34 In this treatise we have followed the course which we know is pursued in every branch of education. First come easy lessons and a familiarity, slowly attained by practice, with the groundwork of the subject; then the student may make proof, in the business of life, of the training which he has received. Thus the soldier, when he is perfect in his exercises, can go out to battle; the advocate ventures into the conflicts of the courts when he is versed in the pleadings of the school of rhetoric; the sailor who has learned to navigate his ship in the land-locked harbour of his home may be trusted amid the storms of open seas and distant climes.
Such has been our proceeding in this most serious and difficult science in which the whole faith is taught. First came simple instruction for the untaught believer in the birth, the name, the Divinity, the true Divinity of Christ; since then we have quietly and steadily advanced till our readers can demolish every plea of the heretics; and now at last we have pitted them against the adversary in the present great and glorious conflict. The mind of men is powerless with the ordinary resources of unaided reason to grasp the idea of an eternal birth, but they attain by study of things Divine to the apprehension of mysteries which lie beyond the range of common thought.
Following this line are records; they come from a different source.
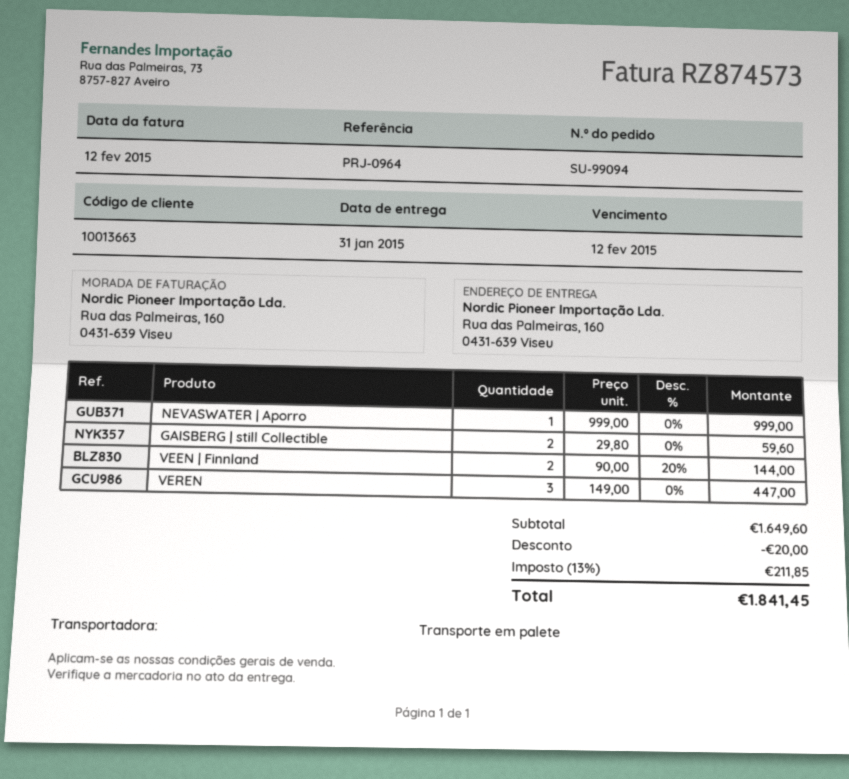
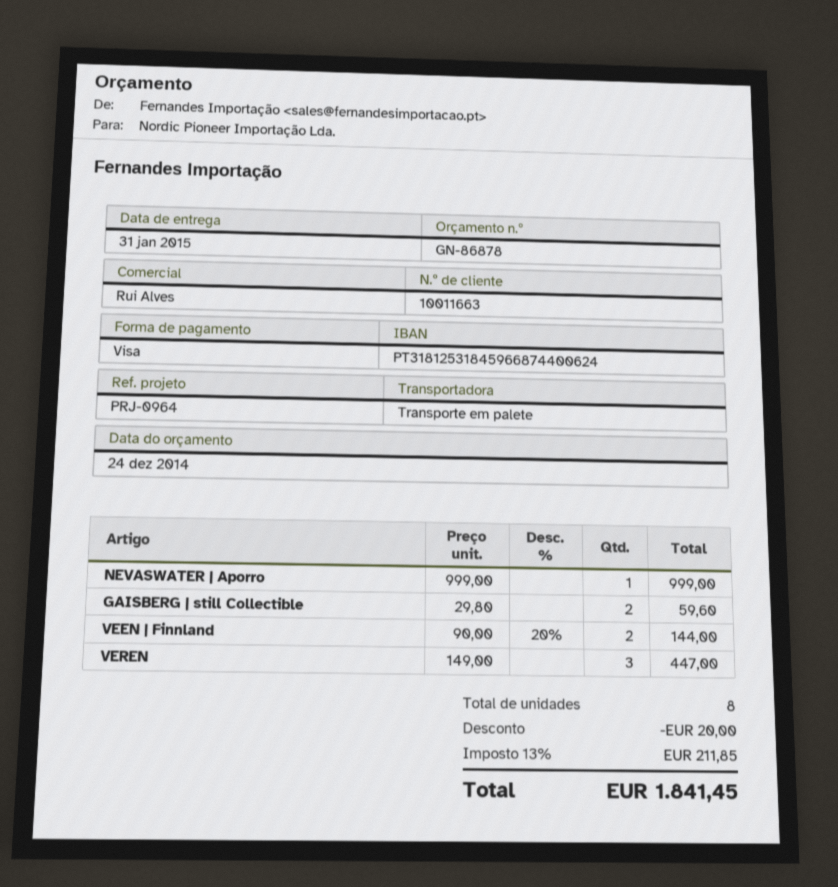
customer number: 10013663 -> 10011663

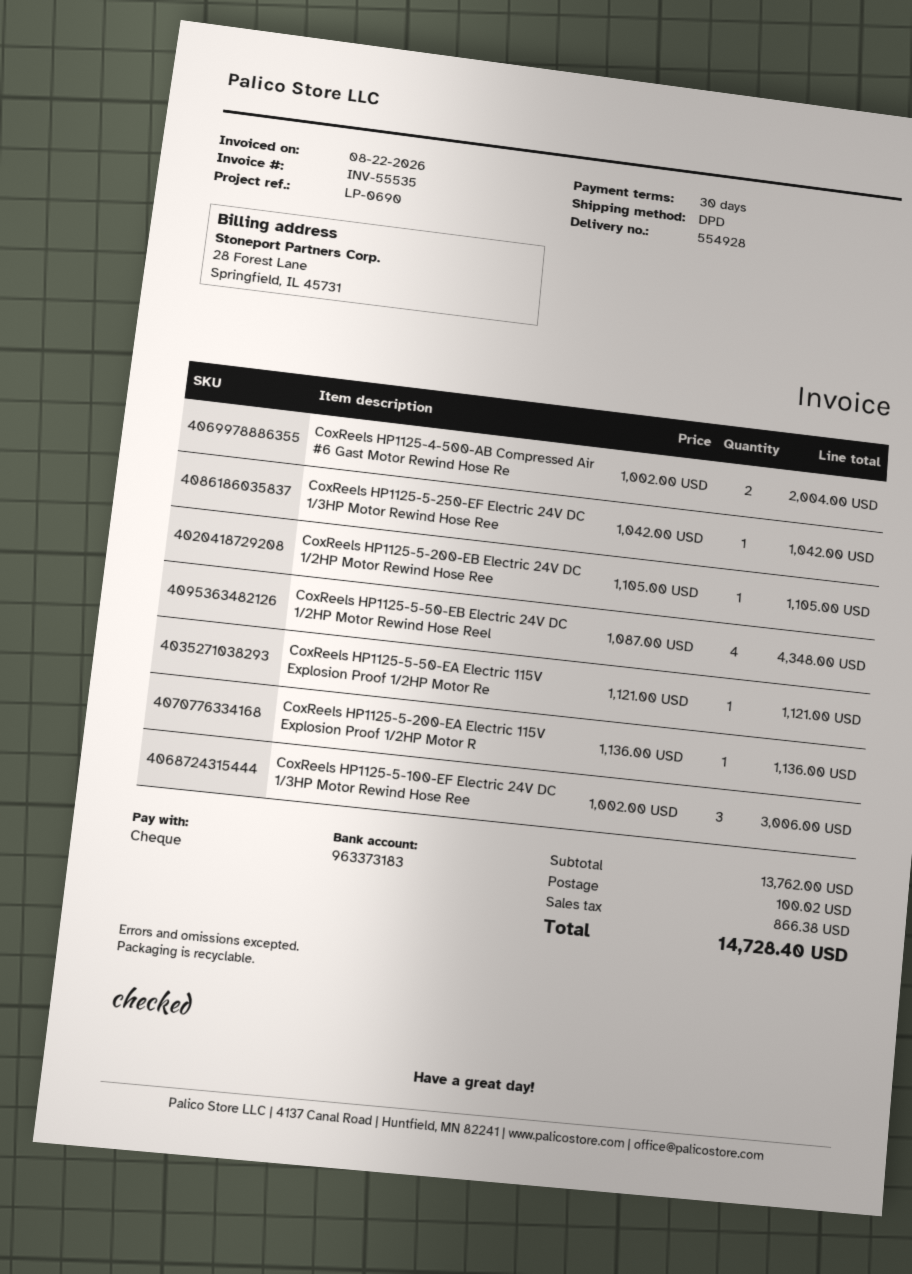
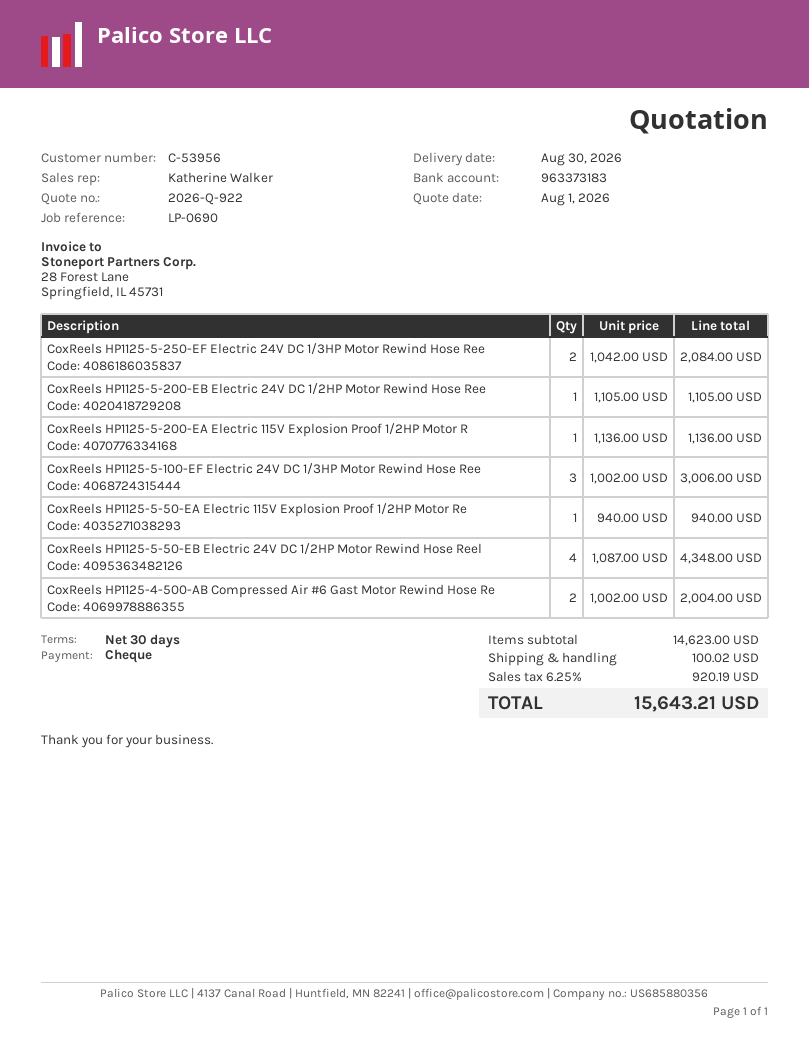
CoxReels HP1125-5-250-EF Electric 24V DC 1/3HP Motor Rewind Hose Ree: 1 x 1042.00 = 1042.00 -> 2 x 1042.00 = 2084.00
CoxReels HP1125-5-50-EA Electric 115V Explosion Proof 1/2HP Motor Re: 1 x 1121.00 = 1121.00 -> 1 x 940.00 = 940.00
subtotal: 13762.00 -> 14623.00
tax: 866.38 -> 920.19
total: 14728.40 -> 15643.21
They can explode that paradox concerning the Lord Jesus, which derives all its strength and semblance of cogency from a purblind pagan philosophy: the paradox which asserts, There was a time when He was not, and He was not before He was born, and He was made out of nothing; as though His birth were proof that He had previously been non-existent and at a given moment came into being, and God the Only-begotten could thus be subjected to the conception of time, as if the faith itself [by conferring the title of 'Son'] and the very nature of birth proved that there was a time when He was not.
Accordingly they argue that He was born out of nothing, on the ground that birth implies the grant of being to that which previously had no being. We proclaim in answer, on the evidence of Apostles and Evangelists, that the Father is eternal and the Son eternal, and demonstrate that the Son is God of all with an absolute, not a limited, pre-existence; that these bold assaults of their blasphemous logic— He was born out of nothing, and He was not before He was born— are powerless against Him; that His eternity is consistent with sonship, and His sonship with eternity; that there was in Him no unique exemption from birth but a birth from everlasting, for, while birth implies a Father, Divinity is inseparable from eternity.